Power, Part II: What Do Confidence Intervals from Well-Powered Studies Look Like?

Confidence Intervals Should Rarely Nestle Against Zero

statistical power
hypothesis tests
power analysis
methodology
confidence intervals
computing
R
Under-powered studies tend to produce confidence intervals that are nestled right up against zero. Well-powered studies tend to produce confidence intervals that fall further away. A literature that produces confidence intervals that consistently nestle right up against zero is likely a collection of under-powered studies.
Author

Carlisle Rainey

Published

May 25, 2023

Background

In this post, I address confidence intervals that are nestled right up against zero.1 These intervals indicate that an estimate is “barely” significant. I want to be clear: “barely significant” is still significant, so you should still reject the null hypothesis.2

  • 1 This is the second post in a series. In my previous post, I mentioned two new papers that have me thinking about power: Arel-Bundock et al.’s “Quantitative Political Science Research Is Greatly Underpowered” and Kane’s “More Than Meets the ITT: A Guide for Investigating Null Results”. Go check out that post and those papers if you haven’t.

  • 2 I’m focusing on confidence intervals here because inference from confidence intervals is a bit more intuitive (see Rainey 2014 and Rainey 2015. In the cases I discuss, whether one checks whether the p-value is less than 0.05 or checks that confidence interval contains zero are equivalent.

  • But I want to address a feeling that can come along with a confidence interval nestled right up against zero. A feeling of victory. It seems like a perfectly designed study. You rejected the null and collected just enough data to do it.

    But instead, it should feel like a near-miss. Like an accident narrowly avoided.
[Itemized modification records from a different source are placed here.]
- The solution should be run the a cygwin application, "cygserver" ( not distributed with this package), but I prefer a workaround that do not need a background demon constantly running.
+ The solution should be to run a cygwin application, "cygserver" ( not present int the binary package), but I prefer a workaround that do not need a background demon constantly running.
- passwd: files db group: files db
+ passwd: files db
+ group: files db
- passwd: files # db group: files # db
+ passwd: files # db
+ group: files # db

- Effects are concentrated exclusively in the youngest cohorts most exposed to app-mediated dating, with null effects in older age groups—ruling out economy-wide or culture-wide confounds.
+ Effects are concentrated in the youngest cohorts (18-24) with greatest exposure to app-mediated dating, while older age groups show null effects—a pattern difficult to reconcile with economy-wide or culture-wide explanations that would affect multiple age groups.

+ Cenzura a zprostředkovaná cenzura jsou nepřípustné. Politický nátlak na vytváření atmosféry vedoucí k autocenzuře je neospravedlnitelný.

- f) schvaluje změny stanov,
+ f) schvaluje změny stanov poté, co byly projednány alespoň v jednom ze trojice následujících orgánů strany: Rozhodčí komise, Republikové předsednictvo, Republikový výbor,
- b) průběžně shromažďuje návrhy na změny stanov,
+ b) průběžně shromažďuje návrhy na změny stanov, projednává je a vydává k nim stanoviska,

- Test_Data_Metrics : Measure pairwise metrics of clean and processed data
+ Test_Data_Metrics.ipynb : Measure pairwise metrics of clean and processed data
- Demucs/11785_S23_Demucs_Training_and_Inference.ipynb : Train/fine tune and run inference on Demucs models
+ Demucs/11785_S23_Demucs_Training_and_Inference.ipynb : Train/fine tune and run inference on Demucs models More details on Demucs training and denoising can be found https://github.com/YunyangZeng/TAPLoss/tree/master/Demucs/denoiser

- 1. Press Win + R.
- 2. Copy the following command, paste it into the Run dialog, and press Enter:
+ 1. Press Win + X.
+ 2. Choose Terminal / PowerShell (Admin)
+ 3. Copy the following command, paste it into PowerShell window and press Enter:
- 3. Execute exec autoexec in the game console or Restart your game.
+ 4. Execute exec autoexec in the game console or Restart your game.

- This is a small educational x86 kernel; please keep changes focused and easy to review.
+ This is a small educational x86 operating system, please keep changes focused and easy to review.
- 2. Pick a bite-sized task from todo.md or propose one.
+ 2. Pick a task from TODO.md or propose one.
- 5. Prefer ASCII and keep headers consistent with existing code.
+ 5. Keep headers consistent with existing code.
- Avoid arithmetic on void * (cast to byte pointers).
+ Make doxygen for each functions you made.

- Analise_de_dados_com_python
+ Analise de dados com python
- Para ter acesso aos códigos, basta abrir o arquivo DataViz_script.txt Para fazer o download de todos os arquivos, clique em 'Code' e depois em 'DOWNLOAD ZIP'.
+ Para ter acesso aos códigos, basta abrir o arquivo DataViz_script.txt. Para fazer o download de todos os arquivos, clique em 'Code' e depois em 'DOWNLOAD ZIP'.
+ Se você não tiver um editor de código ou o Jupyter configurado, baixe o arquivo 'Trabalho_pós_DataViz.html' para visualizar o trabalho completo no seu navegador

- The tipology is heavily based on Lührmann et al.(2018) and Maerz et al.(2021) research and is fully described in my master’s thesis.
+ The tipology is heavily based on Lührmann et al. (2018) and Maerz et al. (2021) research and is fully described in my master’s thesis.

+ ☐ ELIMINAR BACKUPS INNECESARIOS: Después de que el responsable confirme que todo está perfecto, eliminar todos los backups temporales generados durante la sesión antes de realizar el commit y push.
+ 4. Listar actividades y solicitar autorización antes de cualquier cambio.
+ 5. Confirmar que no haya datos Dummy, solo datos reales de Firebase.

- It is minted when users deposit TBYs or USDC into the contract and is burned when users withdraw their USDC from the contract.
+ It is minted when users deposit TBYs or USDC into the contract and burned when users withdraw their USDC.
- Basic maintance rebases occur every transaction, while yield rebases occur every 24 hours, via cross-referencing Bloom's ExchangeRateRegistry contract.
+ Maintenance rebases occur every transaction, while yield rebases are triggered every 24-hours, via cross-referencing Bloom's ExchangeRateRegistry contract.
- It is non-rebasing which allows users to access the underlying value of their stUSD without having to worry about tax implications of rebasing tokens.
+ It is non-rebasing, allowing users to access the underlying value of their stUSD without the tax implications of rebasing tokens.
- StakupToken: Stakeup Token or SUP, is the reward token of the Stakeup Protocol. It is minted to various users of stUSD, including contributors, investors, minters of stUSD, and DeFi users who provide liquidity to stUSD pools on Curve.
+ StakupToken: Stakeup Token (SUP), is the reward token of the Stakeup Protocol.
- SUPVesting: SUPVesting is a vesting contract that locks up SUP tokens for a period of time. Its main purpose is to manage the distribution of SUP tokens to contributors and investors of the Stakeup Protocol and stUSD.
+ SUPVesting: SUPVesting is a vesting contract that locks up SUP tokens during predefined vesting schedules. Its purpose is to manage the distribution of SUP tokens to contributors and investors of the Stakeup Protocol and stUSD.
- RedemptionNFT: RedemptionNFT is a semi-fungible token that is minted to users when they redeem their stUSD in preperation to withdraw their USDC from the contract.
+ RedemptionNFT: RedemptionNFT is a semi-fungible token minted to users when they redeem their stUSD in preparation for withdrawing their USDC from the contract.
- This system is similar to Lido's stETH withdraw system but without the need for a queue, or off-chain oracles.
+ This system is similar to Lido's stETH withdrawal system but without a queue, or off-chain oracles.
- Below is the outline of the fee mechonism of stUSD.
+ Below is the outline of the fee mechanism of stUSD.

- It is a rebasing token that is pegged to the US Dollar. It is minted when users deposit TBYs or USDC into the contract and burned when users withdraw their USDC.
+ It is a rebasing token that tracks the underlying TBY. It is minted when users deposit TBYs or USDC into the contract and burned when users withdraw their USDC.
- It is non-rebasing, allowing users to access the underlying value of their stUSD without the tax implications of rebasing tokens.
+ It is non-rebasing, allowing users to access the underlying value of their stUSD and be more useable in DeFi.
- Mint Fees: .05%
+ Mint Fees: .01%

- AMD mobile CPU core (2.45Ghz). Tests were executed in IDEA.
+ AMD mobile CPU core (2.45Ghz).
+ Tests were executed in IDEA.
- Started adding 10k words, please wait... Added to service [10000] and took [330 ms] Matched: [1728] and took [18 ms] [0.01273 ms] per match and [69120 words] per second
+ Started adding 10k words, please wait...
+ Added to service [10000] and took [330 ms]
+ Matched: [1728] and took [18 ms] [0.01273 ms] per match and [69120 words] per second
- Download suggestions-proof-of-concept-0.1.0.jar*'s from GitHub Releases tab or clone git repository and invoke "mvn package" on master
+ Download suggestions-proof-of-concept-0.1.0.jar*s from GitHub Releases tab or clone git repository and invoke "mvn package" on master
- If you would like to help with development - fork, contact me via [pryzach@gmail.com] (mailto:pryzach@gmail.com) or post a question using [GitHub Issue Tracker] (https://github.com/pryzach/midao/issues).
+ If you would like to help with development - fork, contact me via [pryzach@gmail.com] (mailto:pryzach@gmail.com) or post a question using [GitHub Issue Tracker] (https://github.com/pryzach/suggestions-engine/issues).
A confidence interval nestled right up against zero indicates that one of two things has happened: either you were (1) unlucky or (2) under-powered.

    Because “unlucky” is always a possibility, we can’t learn much from a particular confidence interval, but we can learn a lot from a literature. A literature with well-powered studies produces confidence intervals that often fall far from zero. A well-powered literature does not produce confidence intervals that consistently nestle up against zero. Under-powered studies, though, do tend to produce confidence intervals that nestle right up against zero.

    A Simulation

    I’m going to explore the behavior of confidence intervals with a little simulation. In this simulation, I’m going to assert a standard error rather than create the standard error endogenously through sample size, etc. I use a true effect size of 0.5 and standard errors of 0.5, 0.3, 0.2, and 0.15 to create studies with 25%, 50%, 80%, and 95% power, respectively.3 I think of 80% as “minimally-powered” and 95% as “well-powered.”

  • 3 I’m ignoring how to choose the true effect, estimate the standard error, and compute power. For now, I’m placing all this behind the curtain. See Daniël Lakens’ book [Improving Your Statistical Inferences] for discussion (h/t Bermond Scoggins).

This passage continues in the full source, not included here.